**Your task**: Since the records include pictures, leave those out while you reproduce exactly and only the lines from the one containing "(450, 693) none -> [54,525,72,535] 26." through the one containing "[587,88,617,98] three ->", inclusive.

**Records for the task**:
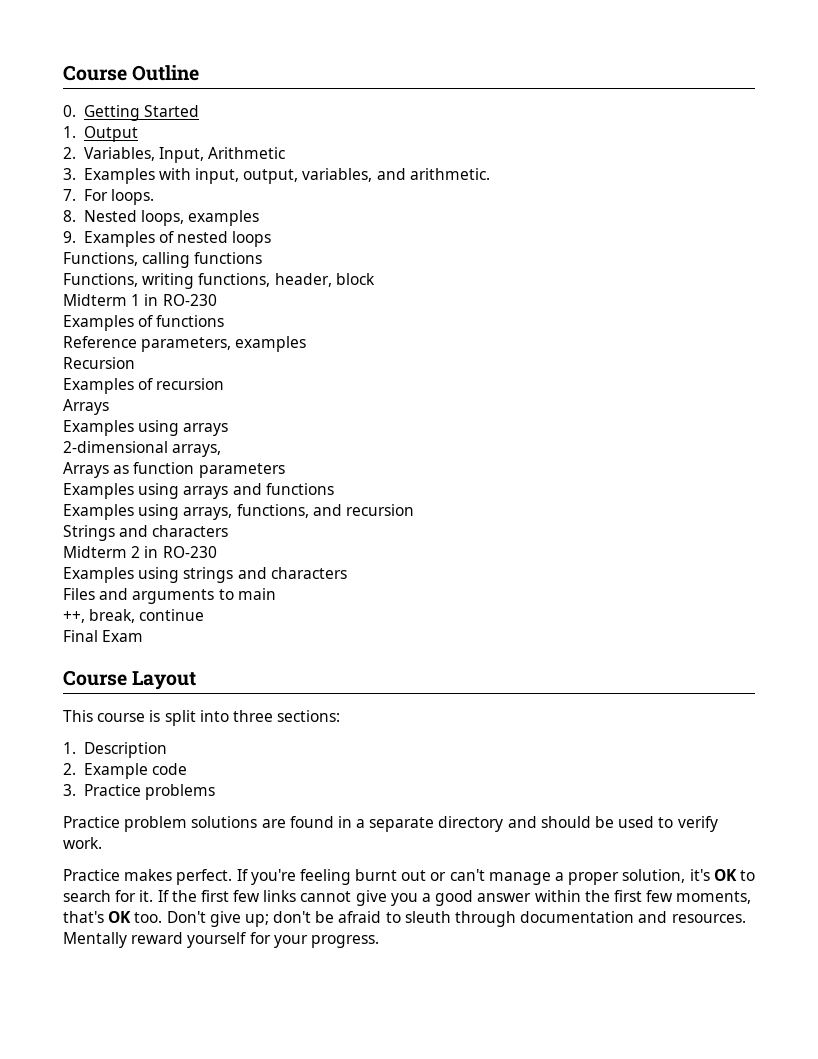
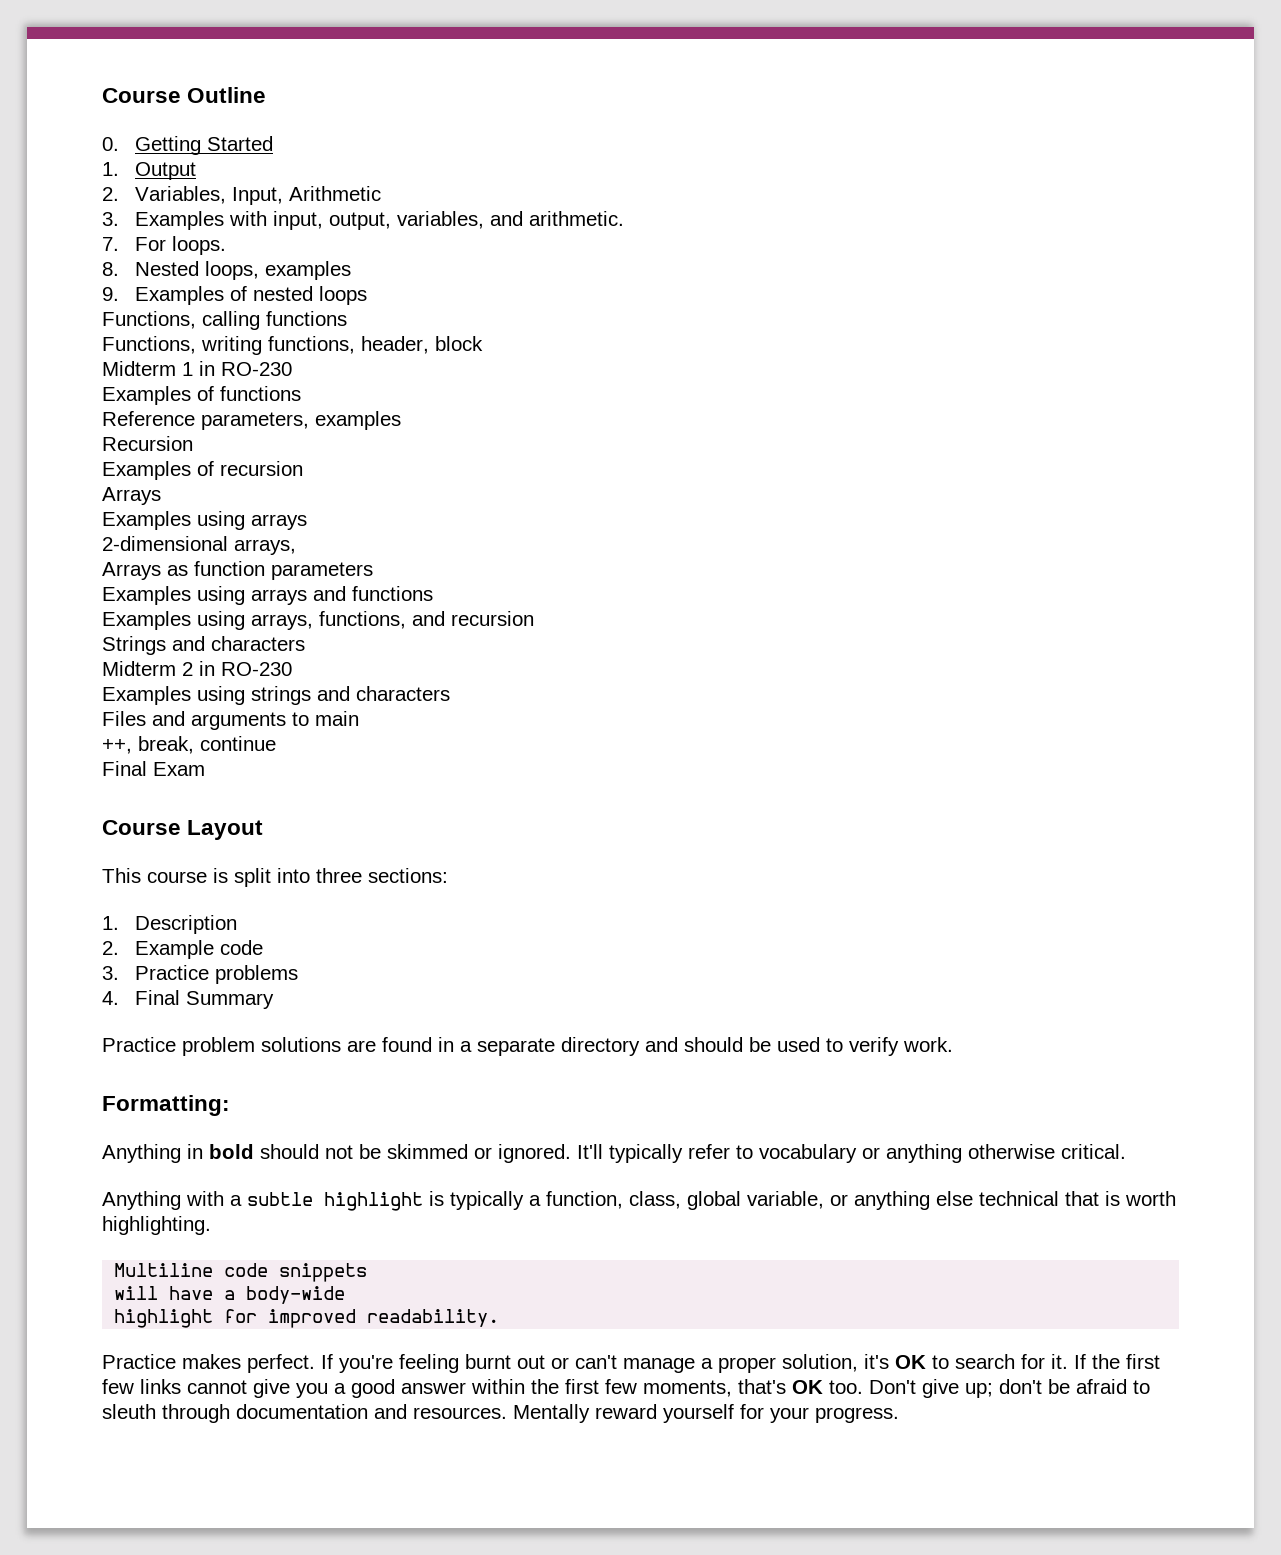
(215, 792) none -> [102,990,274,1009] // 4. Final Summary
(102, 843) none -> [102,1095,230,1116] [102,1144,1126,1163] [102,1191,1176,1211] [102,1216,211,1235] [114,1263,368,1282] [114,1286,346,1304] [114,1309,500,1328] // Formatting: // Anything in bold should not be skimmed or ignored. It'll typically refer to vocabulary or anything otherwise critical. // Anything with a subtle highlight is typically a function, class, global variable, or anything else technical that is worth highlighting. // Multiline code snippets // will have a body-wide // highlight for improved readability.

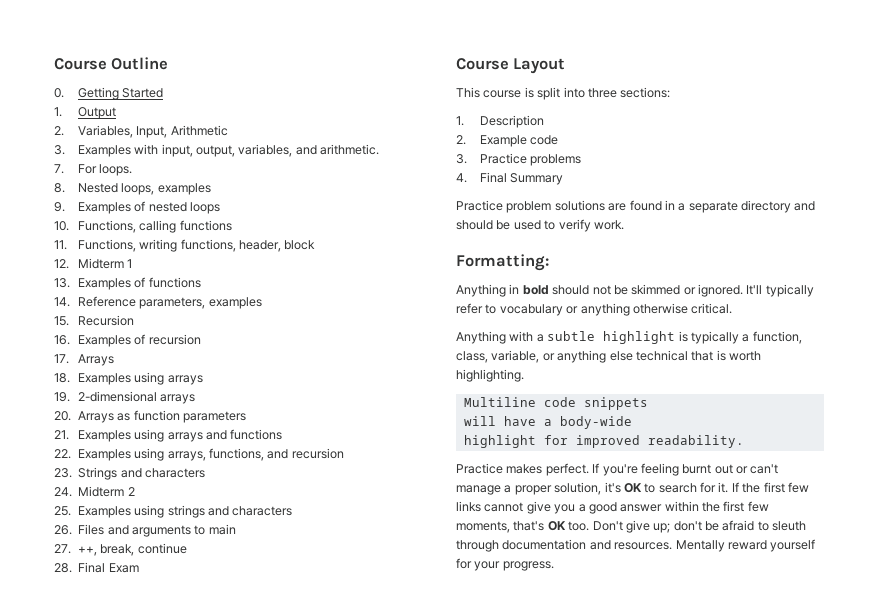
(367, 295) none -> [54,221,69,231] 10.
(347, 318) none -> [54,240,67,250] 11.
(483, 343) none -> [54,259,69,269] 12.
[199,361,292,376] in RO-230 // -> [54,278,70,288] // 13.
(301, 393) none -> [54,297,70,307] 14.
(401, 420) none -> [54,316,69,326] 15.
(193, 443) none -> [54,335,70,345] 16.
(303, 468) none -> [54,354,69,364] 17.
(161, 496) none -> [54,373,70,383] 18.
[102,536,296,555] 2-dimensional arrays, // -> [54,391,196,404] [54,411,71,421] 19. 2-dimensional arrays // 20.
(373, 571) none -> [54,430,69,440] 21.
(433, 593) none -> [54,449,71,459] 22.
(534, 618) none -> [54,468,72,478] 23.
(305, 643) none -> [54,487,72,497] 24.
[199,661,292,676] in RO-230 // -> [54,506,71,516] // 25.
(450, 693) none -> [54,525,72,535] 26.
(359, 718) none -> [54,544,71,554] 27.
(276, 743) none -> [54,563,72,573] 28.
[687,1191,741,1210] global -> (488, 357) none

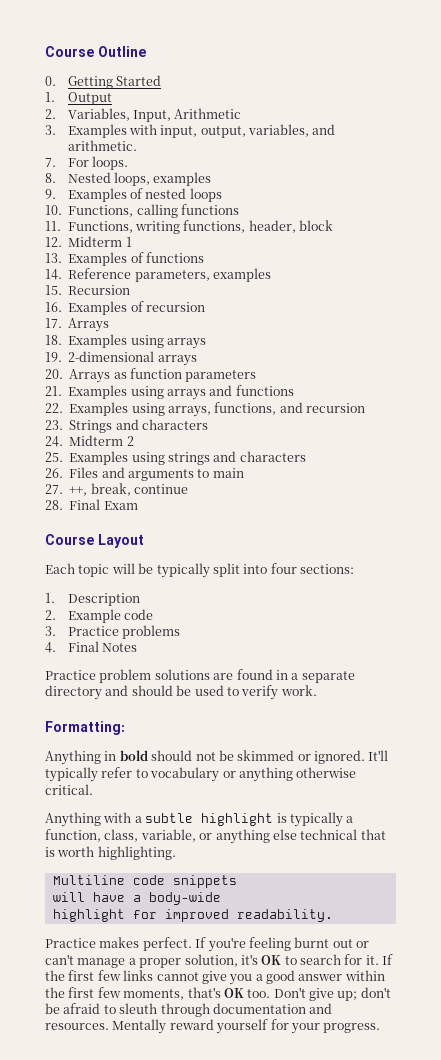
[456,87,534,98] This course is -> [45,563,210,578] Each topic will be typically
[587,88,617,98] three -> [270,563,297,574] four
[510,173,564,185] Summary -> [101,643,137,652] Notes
* * *
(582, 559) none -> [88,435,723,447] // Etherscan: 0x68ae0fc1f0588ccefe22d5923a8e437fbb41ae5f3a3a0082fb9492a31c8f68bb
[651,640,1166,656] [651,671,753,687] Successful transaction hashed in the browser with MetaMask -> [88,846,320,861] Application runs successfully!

**Exercise solution**:
(450, 693) none -> [54,525,72,535] 26.
(359, 718) none -> [54,544,71,554] 27.
(276, 743) none -> [54,563,72,573] 28.
[687,1191,741,1210] global -> (488, 357) none

[456,87,534,98] This course is -> [45,563,210,578] Each topic will be typically
[587,88,617,98] three -> [270,563,297,574] four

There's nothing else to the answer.